* WHAT YOU SHOULD DO
For the material below, output exactly the span from the line with "font-size: 6.6px;" to the line with "-136,7 +136,7 @@", including both, and nothing besides.
┏━━
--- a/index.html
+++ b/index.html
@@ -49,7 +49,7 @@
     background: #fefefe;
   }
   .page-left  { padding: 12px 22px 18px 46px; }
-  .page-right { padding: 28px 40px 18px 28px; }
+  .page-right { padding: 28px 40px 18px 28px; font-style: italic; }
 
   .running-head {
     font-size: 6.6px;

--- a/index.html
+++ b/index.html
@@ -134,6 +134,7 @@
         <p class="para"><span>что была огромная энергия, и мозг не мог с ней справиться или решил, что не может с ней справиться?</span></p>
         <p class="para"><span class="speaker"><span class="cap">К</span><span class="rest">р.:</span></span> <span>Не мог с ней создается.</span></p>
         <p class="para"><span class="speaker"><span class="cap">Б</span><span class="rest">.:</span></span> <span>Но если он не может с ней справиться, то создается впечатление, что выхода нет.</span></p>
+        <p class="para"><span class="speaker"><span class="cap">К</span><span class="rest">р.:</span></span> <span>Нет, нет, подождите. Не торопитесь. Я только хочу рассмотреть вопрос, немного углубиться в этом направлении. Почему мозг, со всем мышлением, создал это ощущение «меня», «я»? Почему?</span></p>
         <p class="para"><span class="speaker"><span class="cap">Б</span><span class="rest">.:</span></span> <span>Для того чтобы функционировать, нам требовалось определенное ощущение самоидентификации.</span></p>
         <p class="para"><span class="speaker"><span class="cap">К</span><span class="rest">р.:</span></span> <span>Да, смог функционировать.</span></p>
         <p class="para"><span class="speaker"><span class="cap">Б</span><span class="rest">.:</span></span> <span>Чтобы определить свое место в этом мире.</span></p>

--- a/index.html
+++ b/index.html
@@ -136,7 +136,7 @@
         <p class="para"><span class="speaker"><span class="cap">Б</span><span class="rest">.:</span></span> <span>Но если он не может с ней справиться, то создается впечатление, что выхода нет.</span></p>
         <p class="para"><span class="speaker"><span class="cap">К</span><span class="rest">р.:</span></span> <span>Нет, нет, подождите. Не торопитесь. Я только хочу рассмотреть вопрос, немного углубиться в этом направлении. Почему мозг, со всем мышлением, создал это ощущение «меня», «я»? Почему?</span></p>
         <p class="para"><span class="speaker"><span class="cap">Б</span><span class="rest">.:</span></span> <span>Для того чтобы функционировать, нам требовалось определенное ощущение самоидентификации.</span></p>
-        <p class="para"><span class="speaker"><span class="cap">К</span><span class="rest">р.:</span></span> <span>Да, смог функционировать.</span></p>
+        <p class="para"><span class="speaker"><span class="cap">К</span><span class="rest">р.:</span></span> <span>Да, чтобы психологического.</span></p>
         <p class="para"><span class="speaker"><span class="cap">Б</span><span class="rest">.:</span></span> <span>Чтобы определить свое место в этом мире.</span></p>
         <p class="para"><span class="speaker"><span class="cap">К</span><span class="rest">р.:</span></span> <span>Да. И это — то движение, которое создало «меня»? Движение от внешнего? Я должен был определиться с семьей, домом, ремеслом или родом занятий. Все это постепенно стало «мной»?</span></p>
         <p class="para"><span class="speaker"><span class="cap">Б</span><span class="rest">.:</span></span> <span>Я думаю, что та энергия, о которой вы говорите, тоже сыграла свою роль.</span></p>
┗━━
* ANSWER SECTION
     font-size: 6.6px;

--- a/index.html
+++ b/index.html
@@ -134,6 +134,7 @@
         <p class="para"><span>что была огромная энергия, и мозг не мог с ней справиться или решил, что не может с ней справиться?</span></p>
         <p class="para"><span class="speaker"><span class="cap">К</span><span class="rest">р.:</span></span> <span>Не мог с ней создается.</span></p>
         <p class="para"><span class="speaker"><span class="cap">Б</span><span class="rest">.:</span></span> <span>Но если он не может с ней справиться, то создается впечатление, что выхода нет.</span></p>
+        <p class="para"><span class="speaker"><span class="cap">К</span><span class="rest">р.:</span></span> <span>Нет, нет, подождите. Не торопитесь. Я только хочу рассмотреть вопрос, немного углубиться в этом направлении. Почему мозг, со всем мышлением, создал это ощущение «меня», «я»? Почему?</span></p>
         <p class="para"><span class="speaker"><span class="cap">Б</span><span class="rest">.:</span></span> <span>Для того чтобы функционировать, нам требовалось определенное ощущение самоидентификации.</span></p>
         <p class="para"><span class="speaker"><span class="cap">К</span><span class="rest">р.:</span></span> <span>Да, смог функционировать.</span></p>
         <p class="para"><span class="speaker"><span class="cap">Б</span><span class="rest">.:</span></span> <span>Чтобы определить свое место в этом мире.</span></p>

--- a/index.html
+++ b/index.html
@@ -136,7 +136,7 @@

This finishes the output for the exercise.